Ruan Qingwan olhou para a escuridão da noite, deixando a chuva lavar o sangue de seu rosto. Por tantos anos, ela culpou a origem humilde da família Ruan por não ser digna da linhagem dos Song, sem nunca perceber que a responsável por sua própria desgraça sempre fora ela mesma.
...
O melro sob o beiral soltou um canto claro e melodioso. Ruan Qingwan despertou do sonho em sobressalto. Deitada no divã, ouviu o som por um momento antes de se levantar. Era a terceira vez que tinha o mesmo sonho.
Ela afastou o roupão de seda, revelando seu braço alvíssimo, e beliscou a pele delicada com força.
"Ah..."
A dor foi intensa, um gemido escapou de seus lábios e uma marca vermelha, quase sangrando, surgiu em seu antebraço. Contudo, ela sorriu e soltou um suspiro de alívio. Não era um sonho. Ela realmente havia voltado.
Estava no terceiro ano de seu casamento com Song Zhaowen; ela tinha apenas dezenove anos.
"Pan'er." Ao pronunciar esse nome, a imagem da fiel criada surgiu em sua mente. Ela repetiu o nome suavemente, o coração transbordando de alegria por ter recuperado o que perdera.
Logo depois, a porta de madeira entalhada se abriu e uma menina de uns doze ou treze anos, com o cabelo preso em dois coques, entrou. Com olhos grandes e brilhantes, perguntou com doçura: "A senhora deseja se levantar para se arrumar?"
"Sim." Ruan Qingwan assentiu e acenou para ela: "Aproxime-se, deixe-me vê-la bem."
Pan'er estava com ela há pouco tempo. Os criados de seu pátio eram constantemente punidos e substituídos por qualquer motivo; na verdade, ninguém ficava ao seu lado por mais de um ano. Song Zhaowen sempre dizia que os servos não a atendiam bem e que ele queria lhe dar o melhor. Ela costumava se emocionar com isso, sem nunca questionar o verdadeiro propósito por trás de seus atos.

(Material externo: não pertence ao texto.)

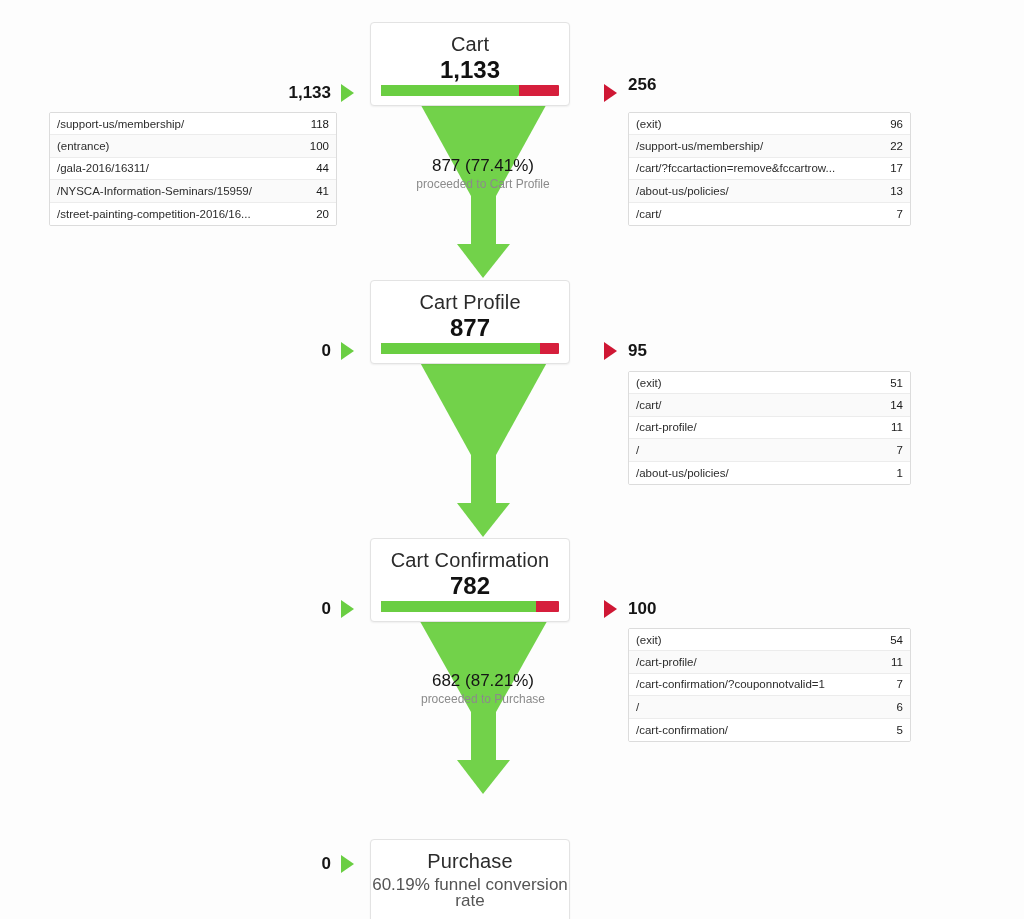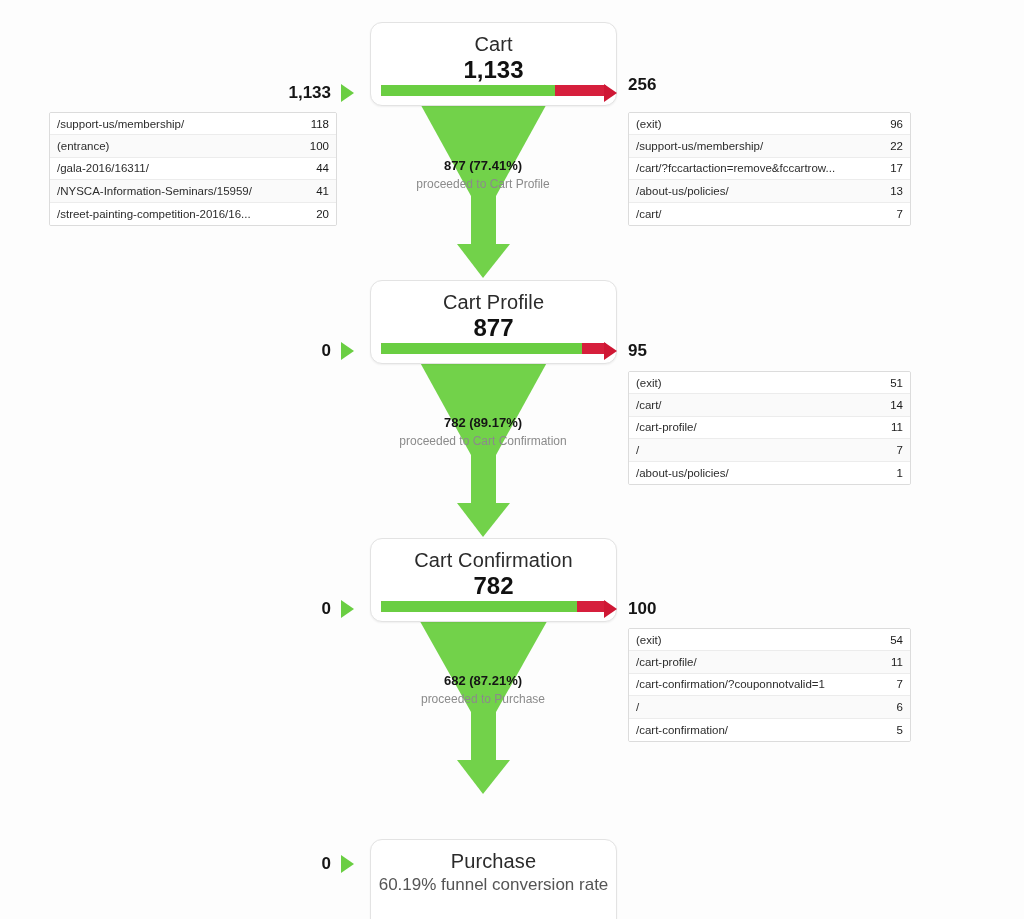--- a/index.html
+++ b/index.html
@@ -26,10 +26,10 @@
   .stage-box {
     position: absolute;
     left: 370px;
-    width: 247px;
+    width: 200px;
     background: #ffffff;
     border: 1px solid #e3e3e3;
-    border-radius: 12px;
+    border-radius: 4px;
     box-sizing: border-box;
     box-shadow: 0 1px 2px rgba(0,0,0,0.06);
     text-align: center;

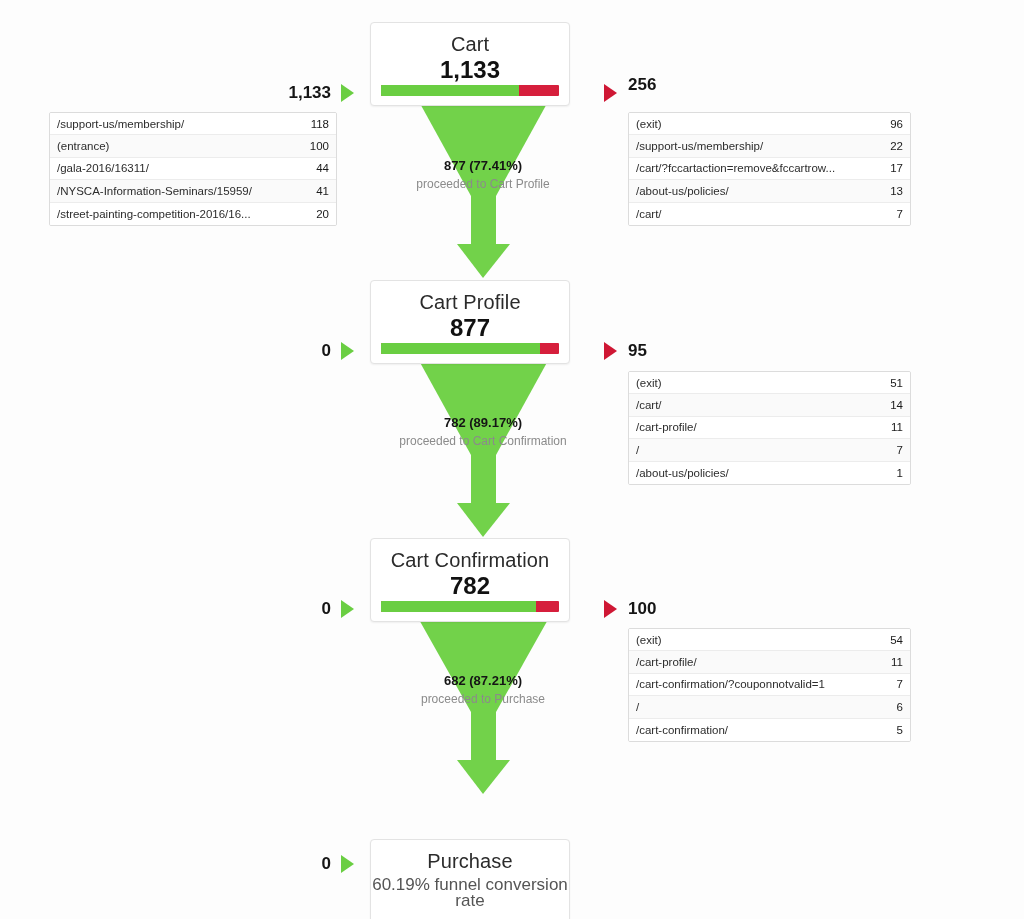--- a/index.html
+++ b/index.html
@@ -151,8 +151,8 @@
     pointer-events: none;
   }
   .conn-main {
-    font-size: 13px;
-    font-weight: bold;
+    font-size: 17px;
+    font-weight: normal;
     color: #151515;
     line-height: 21px;
   }

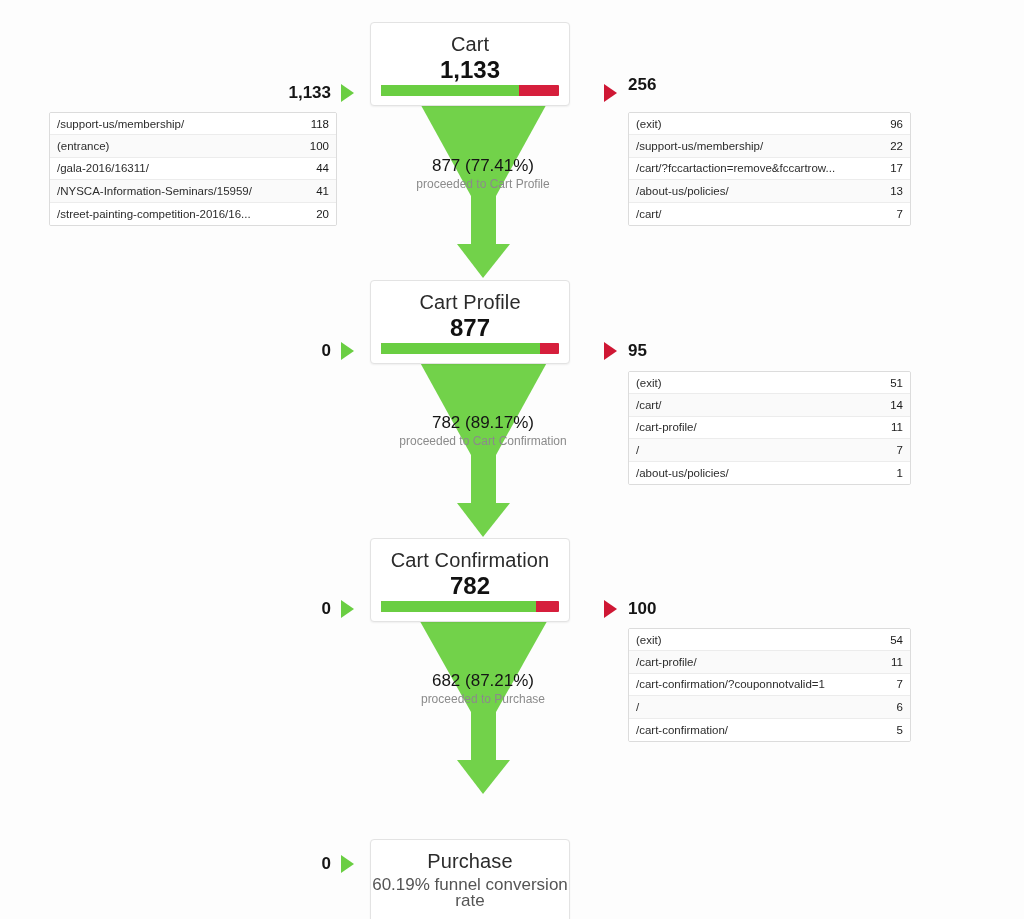--- a/index.html
+++ b/index.html
@@ -186,10 +186,6 @@
       <polygon points="87,146 140,146 113,180 113,180" fill="#72d24a"></polygon>
     </svg>
   </div>
-  <div class="conn-label" style="left:313px; top:412px;">
-    <div class="conn-main">782 (89.17%)</div>
-    <div class="conn-sub">proceeded to Cart Confirmation</div>
-  </div>
 
   <div class="connector" style="top:616px;">
     <svg width="227" height="185" viewBox="0 0 227 185">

Em suas memórias, Pan'er servira ali por alguns meses antes de ser enviada para a lavanderia por um erro trivial. No entanto, a menina nunca a esquecera e, quando Ruan Qingwan foi mantida em cativeiro por Song Zhaowen, foi Pan'er quem a cuidou secretamente. Se não fosse por ela, na vida passada, ela nunca teria descoberto a atrocidade cometida contra Qinghui.
Pan'er, ainda uma criança, sentiu-se tímida e feliz por sua senhora tão bela e gentil querer observá-la. Ela se sentou no banco dos pés.
Ruan Qingwan acariciou sua cabeça com um sorriso suave: "Embora você tenha chegado há pouco tempo, tem me servido muito bem. Se eu quiser que você fique comigo para sempre, você aceitaria?"
"Esta serva aceita!" Pan'er assentiu com alegria. Como não aceitaria? Ser designada para servir a senhora era uma bênção.
Ruan Qingwan a observou, perdida em pensamentos, antes de desviar o olhar: "Ajude-me a me vestir."
"Sim."
Ruan Qingwan sentou-se diante do espelho de bronze. Viu a si mesma e sentiu-se uma estranha. Nas noites em que esteve presa em sua vida passada, via o reflexo de uma mulher devastada e já não se lembrava de como era na juventude. "Qingyang Wanxi" — seu pai lhe dera esse nome, e ela se tornara a beleza que eles esperavam. Mas sua mente estava nublada; fora enganada e, por causa de Song Zhaowen, tornara-se inimiga de sua própria família, levando seus pais e irmãos à morte e seu irmão a se tornar... um eunuco.
Pan'er tinha mãos habilidosas. Com apenas alguns ornamentos simples, realçou a beleza de Ruan Qingwan. Ela virou a cabeça e encarou o espelho, como se não se reconhecesse. Tocou o próprio rosto com um sorriso frio e distante.
Pan'er estava nervosa: "Senhora, há algo de errado?"
"Não. Suas mãos são habilidosas. É apenas que faz muito tempo que não observo meu próprio rosto. Desta vez, quero guardá-lo bem na memória."